Prevent. Protect. Respond. Recover.


Drought is a hazard that defies a universal definition. Typically, drought is a shortage of water associated with a deficiency of precipitation. However, water shortages can also be induced by humans. Perhaps it is easier to think of drought as being a function of supply versus demand.

Drought occurs when a normal amount of moisture is not available to satisfy an area’s usual water-consuming activities. Drought is a frequent visitor to our semiarid state. The most significant impacts which typically confront the state are related to such water intensive activities as: agriculture, wildfire protection, municipal usage, commerce, tourism, recreation, and wildlife preservation. A reduction of electric power generation and water quality deterioration are also potential problems.

Idaho’s arid climate predisposes it to periodic drought. Some areas of the State, however, have a greater potential for drought than others. The Idaho Department of Water Resources reports that based on analysis of historic stream flow records, southeastern Idaho and the upper portions of the Snake River Plain appear to have the highest probability for persistent, severe stream flow deficits.
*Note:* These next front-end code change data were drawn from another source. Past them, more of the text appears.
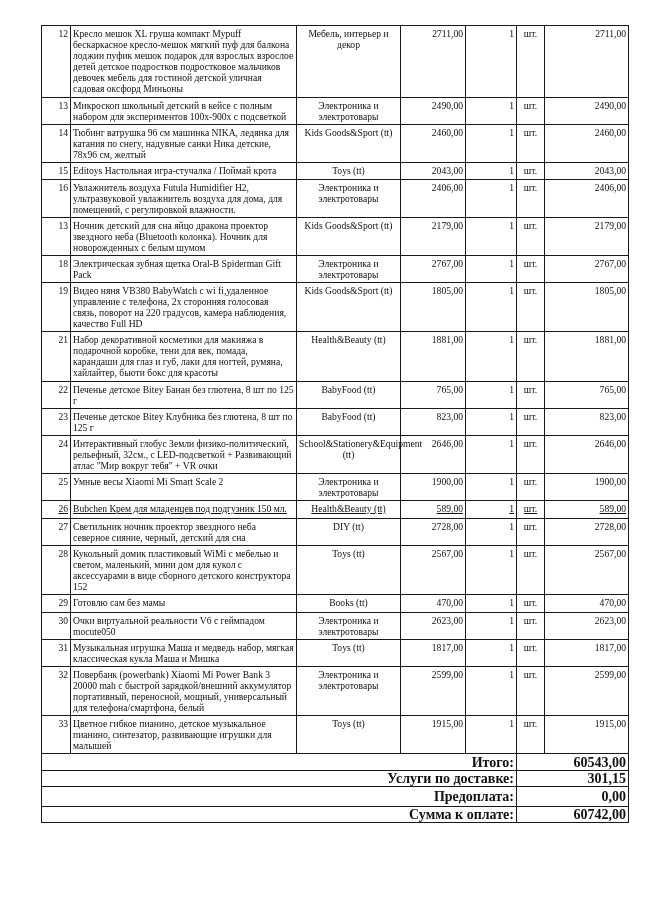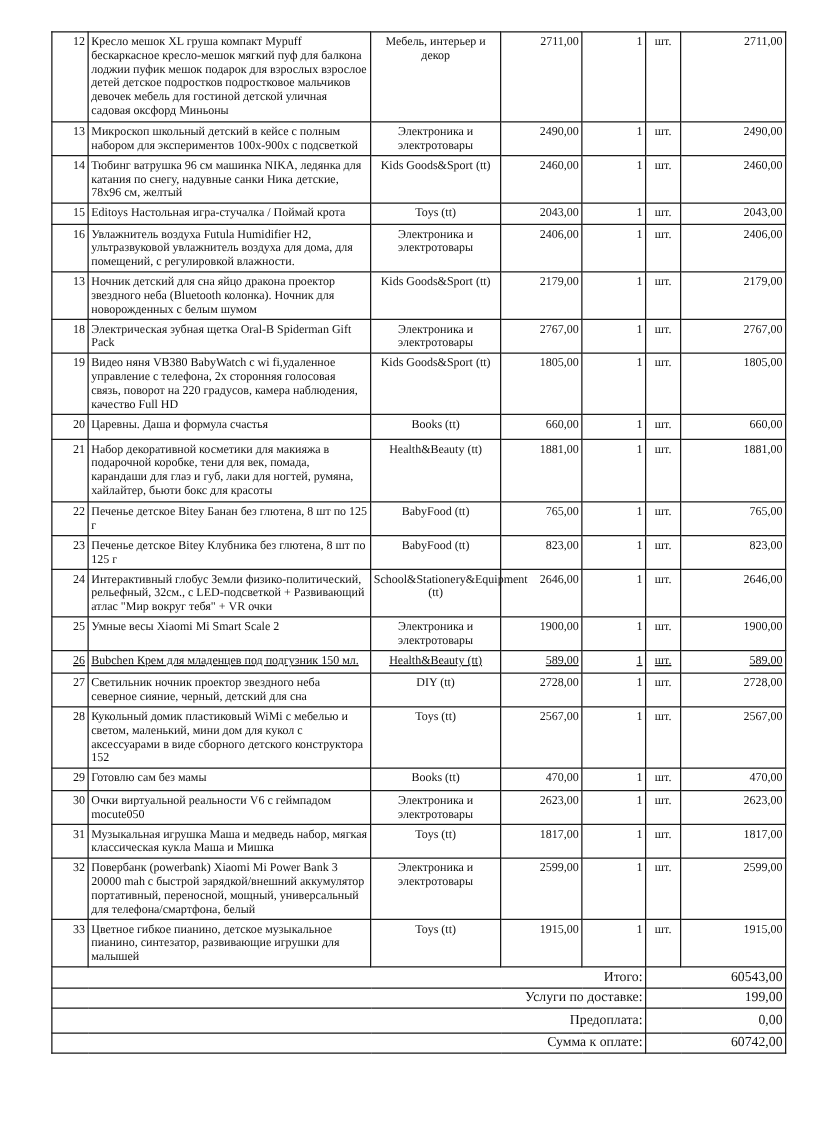"20" tr { html: <tr> <td>20</td> <td>Царевны. Даша и формула счастья</td> <td>Books (tt)</td> <td>660,00</td> <td>1</td> <td>шт.</td> <td>660,00</td> </tr> -> none }
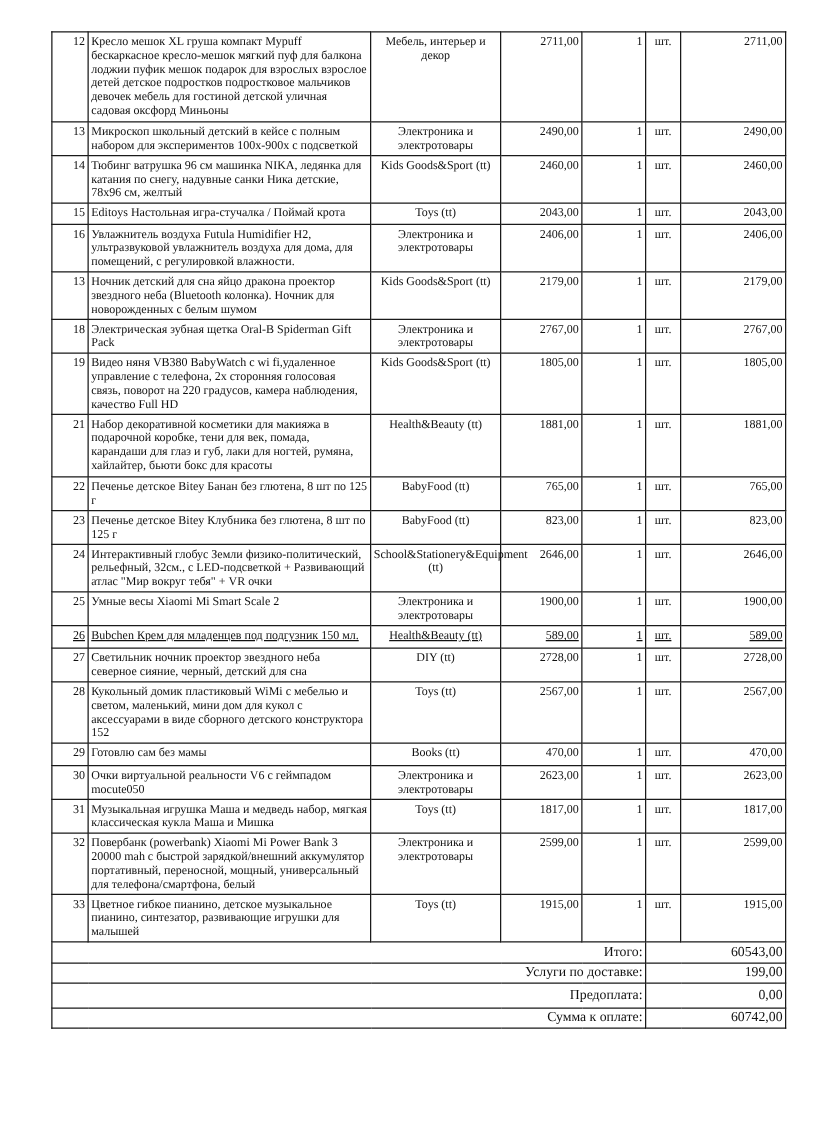"Итого:" tr.foot td { font-size: 11px -> 14px; font-weight: normal -> bold }
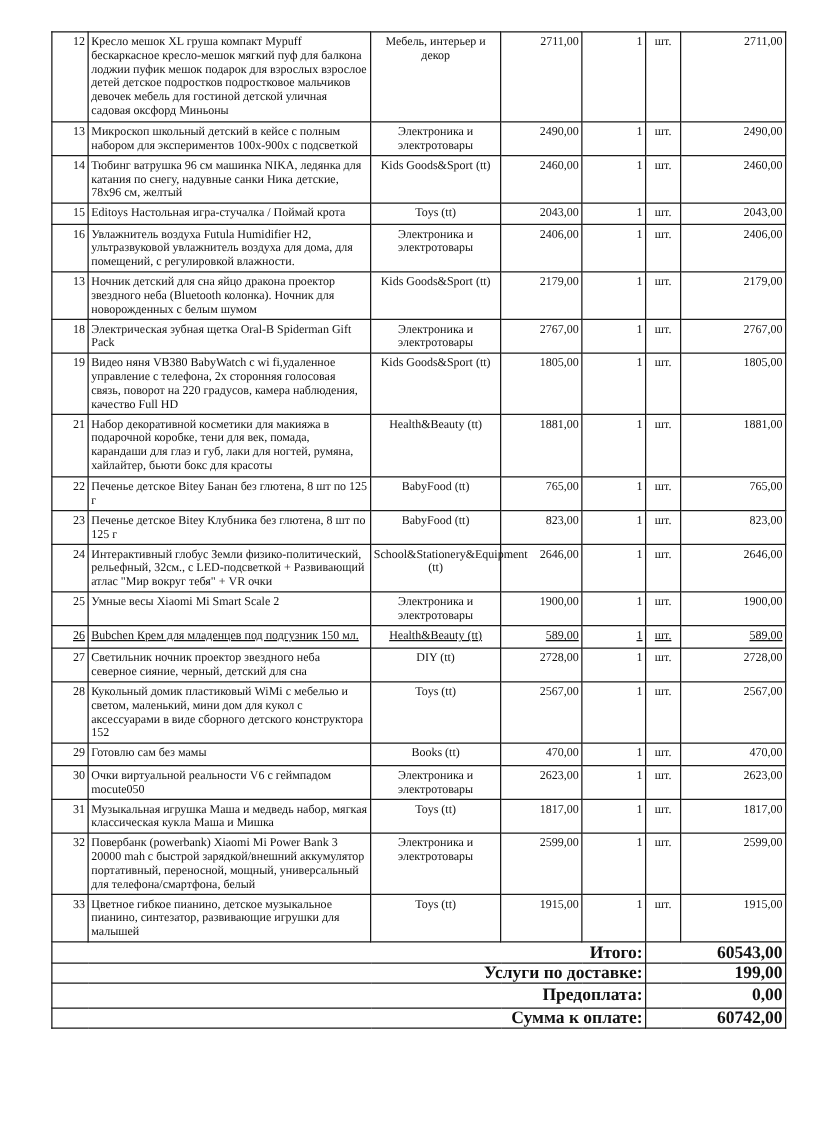"199,00" td.fval { text: 199,00 -> 301,15 }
In 1977, the worst single year on record, a severe water shortage occurred throughout Idaho and the west. Area ski resorts were closed much of the season. A lack of winter snowfall resulted in the lowest runoff of record at most gages in the State. Irrigation ditches were closed well before the end of the growing season and crop yields were below normal. Domestic wells in the Big and Little Wood River Basins became dry early in April 1977 and many shallow wells in six western Idaho counties became dry in June. This year of drought led to a Federally Declared Disaster for nine counties in Idaho. Cyclical patterns of moisture and precipitation would seem to indicate that Idaho will continue to experience drought.